He created a paper trail—memo after memo explaining the ways they were failing. Your lesson plans are poor and skeletal in nature . . . The lesson was inundated with stops and starts . . . Many students sat for the entire period without being motivated to join the lesson. Then came the heart-to-heart chats. “I’d sit there with the teacher—and the union rep—and tell them, ‘You’re in danger of a U rating and noncompliance to our program.’ Then I’d set up a plan of improvement. Some might have felt the expectations were too high. That’s why they’d transfer. Then I’d have the chance to place a teacher that could meet the challenges.”

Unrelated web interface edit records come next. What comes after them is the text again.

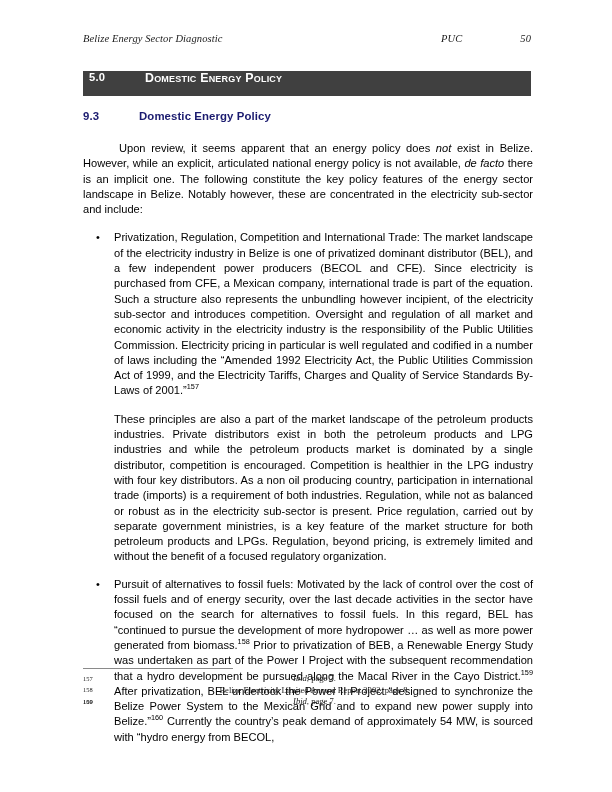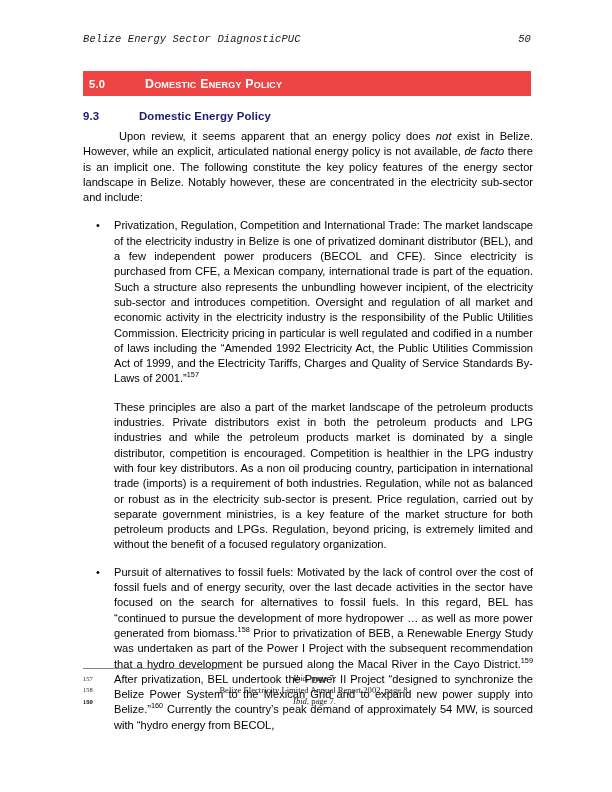"Belize Energy Sector Diagnostic" .running-header { font-family: Liberation Mono, monospace -> Liberation Serif, serif }
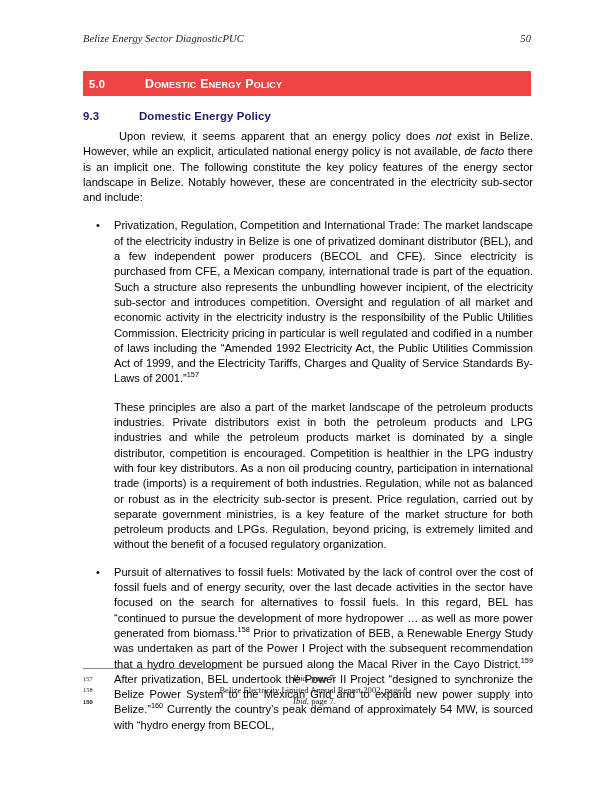"PUC" .rh-center { text-align: left -> right }
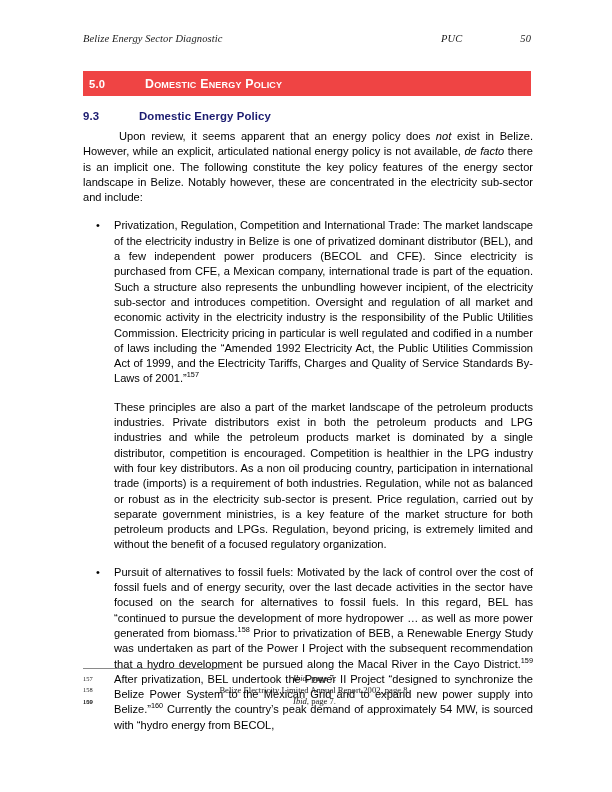"5.0" .section-banner { align-items: center -> flex-start; background: #ef4444 -> #404040 }
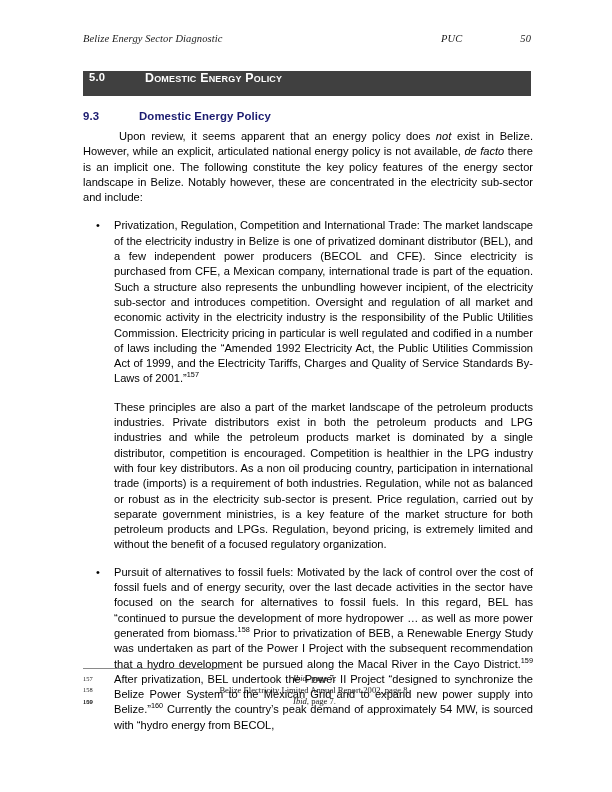"Upon review, it seems apparent" .body-area { top: 129px -> 141px }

How did he know the new teachers would be better? He let the school’s successful teachers judge them. Taking advantage of a provision in the UFT contract that allows a school’s faculty to vote on certain policies, he formed a hiring committee of teachers and parents (and himself) to scrutinize candidates. Today, he’s thrilled with his teaching staff. “Do we talk about work rules? Not really,” says Carmela Naumann, who teaches second grade. “Do we talk about him as our boss? Absolutely.”
As a model for the school system, Lombardi’s approach has its drawbacks, to be sure: Most of the teachers he considered unqualified are, after all, still teaching—foisted on unwitting principals who weren’t shrewd enough to have their own hiring committees. Still, this year, P.S. 49’s citywide ranking bounded to 90th place, up 29 spots from the previous year. Reading scores shot up 25 percent, to the point where 72.8 percent of the students at this school read at grade level—not too shabby in a school system where 80 percent of eighth graders can’t.
“It took me years to get this place right,” says Lombardi. “I used the system of rules to my advantage. You have to be able to work within the parameters of a broken managerial system—or what was broken.”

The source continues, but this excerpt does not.